### Input data

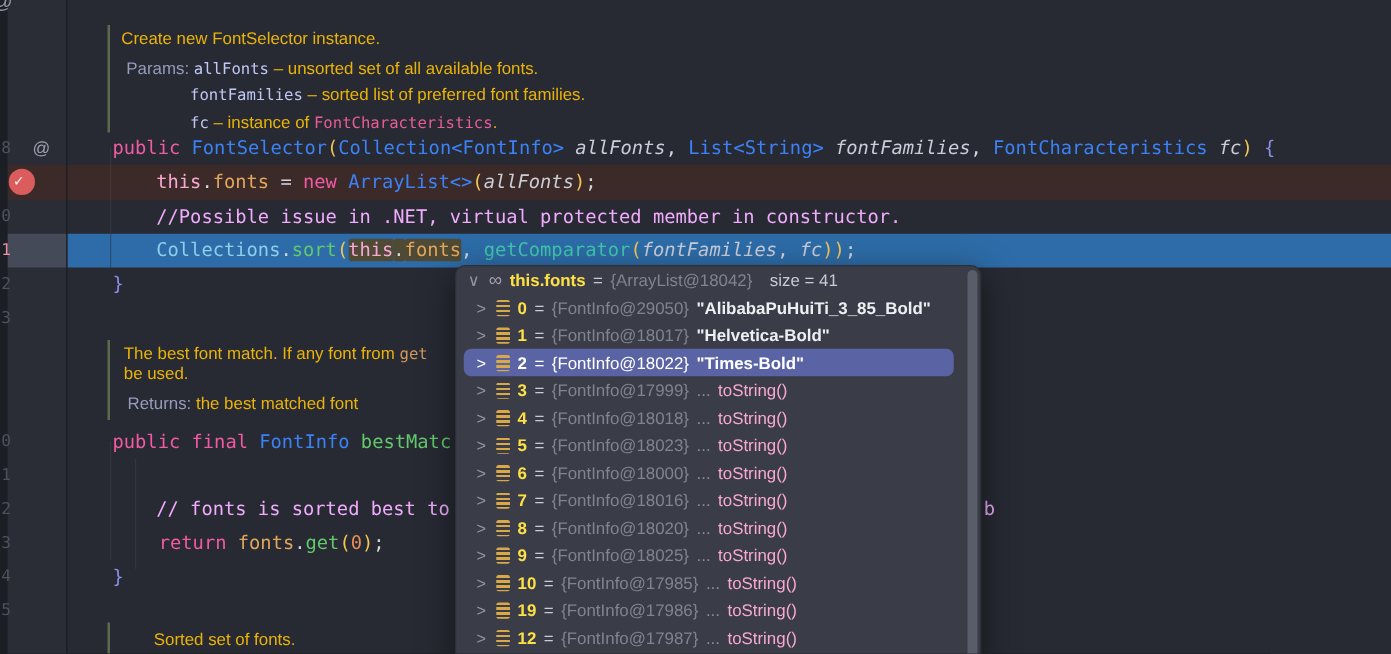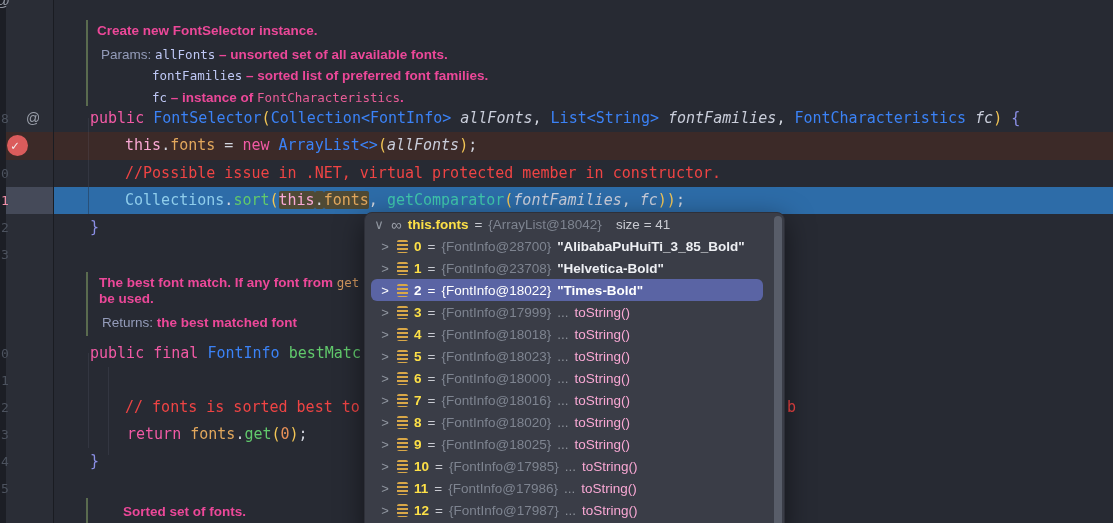--- a/index.html
+++ b/index.html
@@ -39,7 +39,7 @@
   .docbar{position:absolute;width:2px;background:#5A6B4F;z-index:3;}
   .docline{position:absolute;height:16px;line-height:16px;white-space:pre;z-index:3;
            font-family:"Liberation Sans",sans-serif;font-size:13.5px;}
-  .doc{color:#ec4899;font-weight:bold;} .doclabel{color:#949CBA;}
+  .doc{color:#eab308;} .doclabel{color:#949CBA;}
   .docmono{font-family:"DejaVu Sans Mono",monospace;font-size:12.5px;color:#BFC8F5;}
   .docpink{font-family:"DejaVu Sans Mono",monospace;font-size:12.5px;color:#E85C97;}
   .docorange{font-family:"DejaVu Sans Mono",monospace;font-size:12.5px;color:#D2975E;}

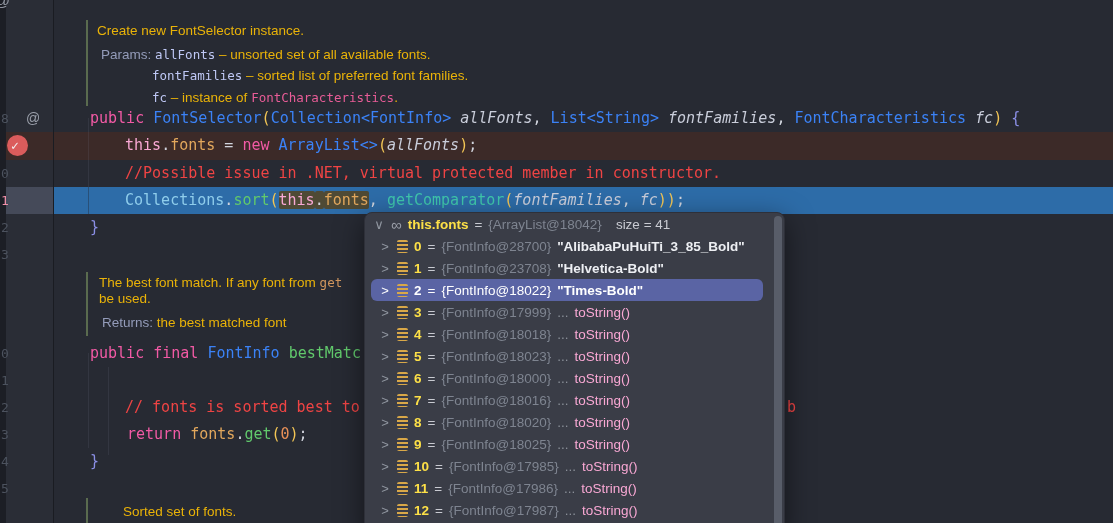--- a/index.html
+++ b/index.html
@@ -33,7 +33,7 @@
   .mtd{color:#61C96C;} .teal{color:#3FC6AC;} .par{color:#F2C555;}
   .this{color:#f9a8d4;} .fld{color:#E2A75C;} .num{color:#E89058;}
   .param{color:#C9CDDA;font-style:italic;} .pln{color:#D2D5DE;}
-  .cmt{color:#ef4444;} .brace{color:#8B8FE6;}
+  .cmt{color:#f0abfc;} .brace{color:#8B8FE6;}
   .evalbg{background:#4F4A35;border-radius:2px;}
   
   .docbar{position:absolute;width:2px;background:#5A6B4F;z-index:3;}

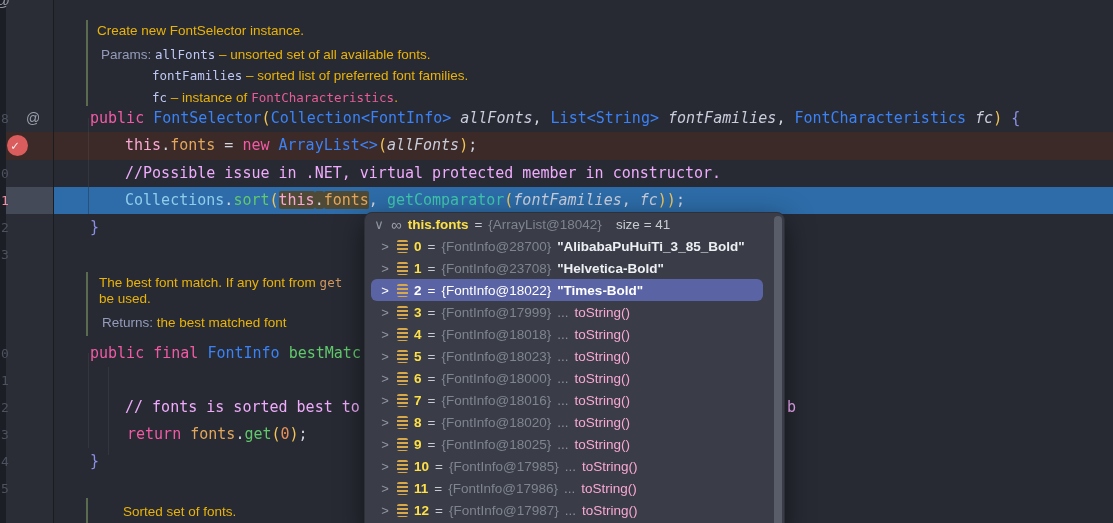--- a/index.html
+++ b/index.html
@@ -167,7 +167,7 @@
     <span class="list-icon"></span>
     <span class="p-salmon">0</span>
     <span class="p-light">=</span>
-    <span class="p-ref">{FontInfo@28700}</span>
+    <span class="p-ref">{FontInfo@29050}</span>
   <span class="p-str">"AlibabaPuHuiTi_3_85_Bold"</span>
         </div>
         <div class="prow" style="top: 44px;">

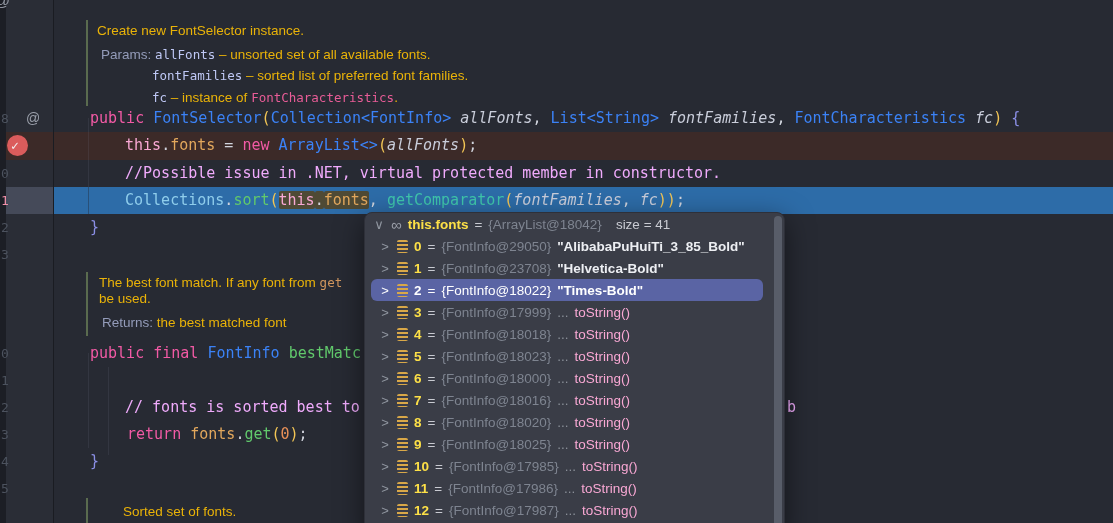--- a/index.html
+++ b/index.html
@@ -175,7 +175,7 @@
     <span class="list-icon"></span>
     <span class="p-salmon">1</span>
     <span class="p-light">=</span>
-    <span class="p-ref">{FontInfo@23708}</span>
+    <span class="p-ref">{FontInfo@18017}</span>
   <span class="p-str">"Helvetica-Bold"</span>
         </div>
         <div class="prow sel" style="top: 66px;">

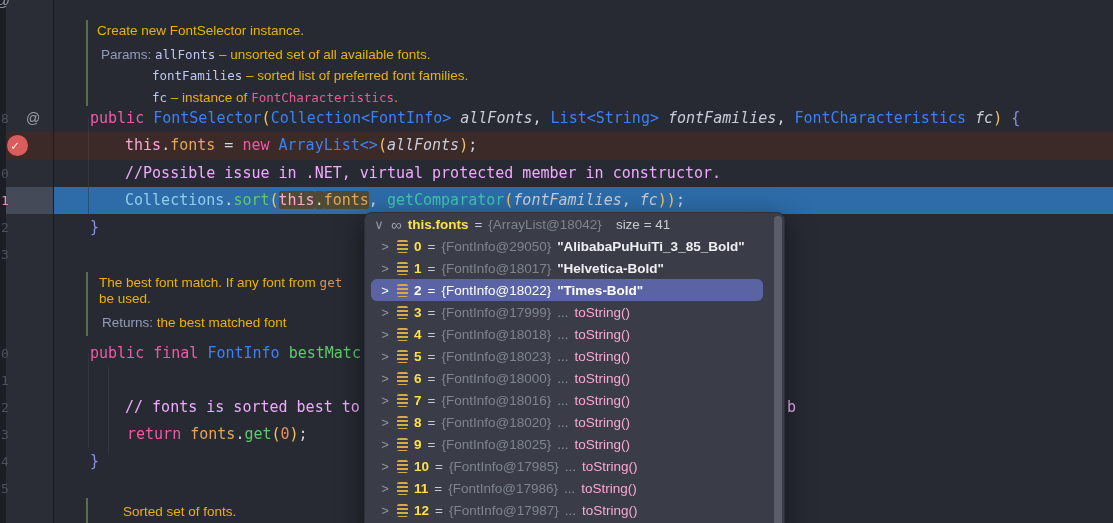--- a/index.html
+++ b/index.html
@@ -261,7 +261,7 @@
         <div class="prow" style="top: 264px;">
     <span class="p-chev">&gt;</span>
     <span class="list-icon"></span>
-    <span class="p-salmon">11</span>
+    <span class="p-salmon">19</span>
     <span class="p-light">=</span>
     <span class="p-ref">{FontInfo@17986}</span>
   <span class="p-dots">...</span>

### Task statement
For this exercise, please reproduce the records above exactly and drop the images.

### Answer below
--- a/index.html
+++ b/index.html
@@ -39,7 +39,7 @@
   .docbar{position:absolute;width:2px;background:#5A6B4F;z-index:3;}
   .docline{position:absolute;height:16px;line-height:16px;white-space:pre;z-index:3;
            font-family:"Liberation Sans",sans-serif;font-size:13.5px;}
-  .doc{color:#ec4899;font-weight:bold;} .doclabel{color:#949CBA;}
+  .doc{color:#eab308;} .doclabel{color:#949CBA;}
   .docmono{font-family:"DejaVu Sans Mono",monospace;font-size:12.5px;color:#BFC8F5;}
   .docpink{font-family:"DejaVu Sans Mono",monospace;font-size:12.5px;color:#E85C97;}
   .docorange{font-family:"DejaVu Sans Mono",monospace;font-size:12.5px;color:#D2975E;}

--- a/index.html
+++ b/index.html
@@ -33,7 +33,7 @@
   .mtd{color:#61C96C;} .teal{color:#3FC6AC;} .par{color:#F2C555;}
   .this{color:#f9a8d4;} .fld{color:#E2A75C;} .num{color:#E89058;}
   .param{color:#C9CDDA;font-style:italic;} .pln{color:#D2D5DE;}
-  .cmt{color:#ef4444;} .brace{color:#8B8FE6;}
+  .cmt{color:#f0abfc;} .brace{color:#8B8FE6;}
   .evalbg{background:#4F4A35;border-radius:2px;}
   
   .docbar{position:absolute;width:2px;background:#5A6B4F;z-index:3;}

--- a/index.html
+++ b/index.html
@@ -167,7 +167,7 @@
     <span class="list-icon"></span>
     <span class="p-salmon">0</span>
     <span class="p-light">=</span>
-    <span class="p-ref">{FontInfo@28700}</span>
+    <span class="p-ref">{FontInfo@29050}</span>
   <span class="p-str">"AlibabaPuHuiTi_3_85_Bold"</span>
         </div>
         <div class="prow" style="top: 44px;">

--- a/index.html
+++ b/index.html
@@ -175,7 +175,7 @@
     <span class="list-icon"></span>
     <span class="p-salmon">1</span>
     <span class="p-light">=</span>
-    <span class="p-ref">{FontInfo@23708}</span>
+    <span class="p-ref">{FontInfo@18017}</span>
   <span class="p-str">"Helvetica-Bold"</span>
         </div>
         <div class="prow sel" style="top: 66px;">

--- a/index.html
+++ b/index.html
@@ -261,7 +261,7 @@
         <div class="prow" style="top: 264px;">
     <span class="p-chev">&gt;</span>
     <span class="list-icon"></span>
-    <span class="p-salmon">11</span>
+    <span class="p-salmon">19</span>
     <span class="p-light">=</span>
     <span class="p-ref">{FontInfo@17986}</span>
   <span class="p-dots">...</span>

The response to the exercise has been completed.